Этот горизонт безнадежности принципиален для Рубинштейна — наряду с восприятием языка как магического пространства, в котором возможно всеи где любая мистерия превращается в mystery — тайну, достойную детективного расследования: ведь mystery по-английски — это не только тайна, но и детективный роман.
Экзистенциальная и металингвистическая (замкнутая в языке) интерпретации смерти и воскресения сплетаются все теснее по мере разворачивания «Сонета 66». Но кульминации это сопряжение достигает, как всегда у Рубинштейна, в финальной части — когда конец текста приобретает значение самой сильной и самой очевидной метафоры смерти.
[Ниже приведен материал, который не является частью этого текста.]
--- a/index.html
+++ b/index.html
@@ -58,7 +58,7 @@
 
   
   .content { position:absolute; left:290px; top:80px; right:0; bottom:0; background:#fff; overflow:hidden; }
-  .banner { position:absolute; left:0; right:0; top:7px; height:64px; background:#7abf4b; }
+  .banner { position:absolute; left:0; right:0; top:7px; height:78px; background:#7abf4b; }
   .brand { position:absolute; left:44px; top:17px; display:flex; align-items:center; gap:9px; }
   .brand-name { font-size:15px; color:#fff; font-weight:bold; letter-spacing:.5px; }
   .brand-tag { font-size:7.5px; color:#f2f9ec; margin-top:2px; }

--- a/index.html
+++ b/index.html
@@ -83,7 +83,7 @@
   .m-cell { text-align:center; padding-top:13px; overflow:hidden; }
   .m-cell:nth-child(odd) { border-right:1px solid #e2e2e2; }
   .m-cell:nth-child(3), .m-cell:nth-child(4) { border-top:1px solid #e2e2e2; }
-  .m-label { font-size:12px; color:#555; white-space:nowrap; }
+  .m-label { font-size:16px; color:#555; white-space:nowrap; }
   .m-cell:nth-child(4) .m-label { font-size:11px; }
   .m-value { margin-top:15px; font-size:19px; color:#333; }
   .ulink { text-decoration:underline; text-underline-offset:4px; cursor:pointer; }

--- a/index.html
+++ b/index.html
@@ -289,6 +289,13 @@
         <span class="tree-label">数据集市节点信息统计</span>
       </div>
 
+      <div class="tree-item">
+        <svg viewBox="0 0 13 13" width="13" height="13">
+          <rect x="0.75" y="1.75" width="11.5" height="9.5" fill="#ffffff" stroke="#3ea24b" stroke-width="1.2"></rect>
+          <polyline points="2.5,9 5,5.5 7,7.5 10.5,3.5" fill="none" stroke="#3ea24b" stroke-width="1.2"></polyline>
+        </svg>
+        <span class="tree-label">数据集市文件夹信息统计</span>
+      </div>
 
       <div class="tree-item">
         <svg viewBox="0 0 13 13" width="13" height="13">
Рубинштейн акцентирует именно такое восприятие финала тем, что сплетает вербализацию «немых», бессловесных элементов письменного текста — знаков препинания и ритмических пауз — с представленными в тексте знаками физического распада:
— Сам знаешь что на прощанье — Точка… — Держится в теле душа — Запятая… — Спит в муравейнике спичка — Запятая… — Брошенная год назад — Цезура… — Кем-то в сырую траву — Точка…Создавая эти сложные ритмико-семантические конструкции, Рубинштейн практически неизменно работает с пародийно-тривиальными дискурсивными фрагментами. Банальности, оборванные фразы, всякого рода языковые нелепости, начатые «многозначительные» пассажи или сцены, пустые карточки — вот его излюбленный материал. Но отсутствие самостоятельного значения в этих фрагментах, их способность функционировать в качестве эмблемы целого дискурса, конкретной, легко реконструируемой речевой ситуации, — об этом еще в конце 1980-х писал Андрей Зорин [620] , — как ни странно, превращает их в ничем не скованный ресурс для производства новых смыслов.
620
См.: Зорин А.Муза языка и семеро поэтов // Дружба народов. 1990. № 4. С. 247–248.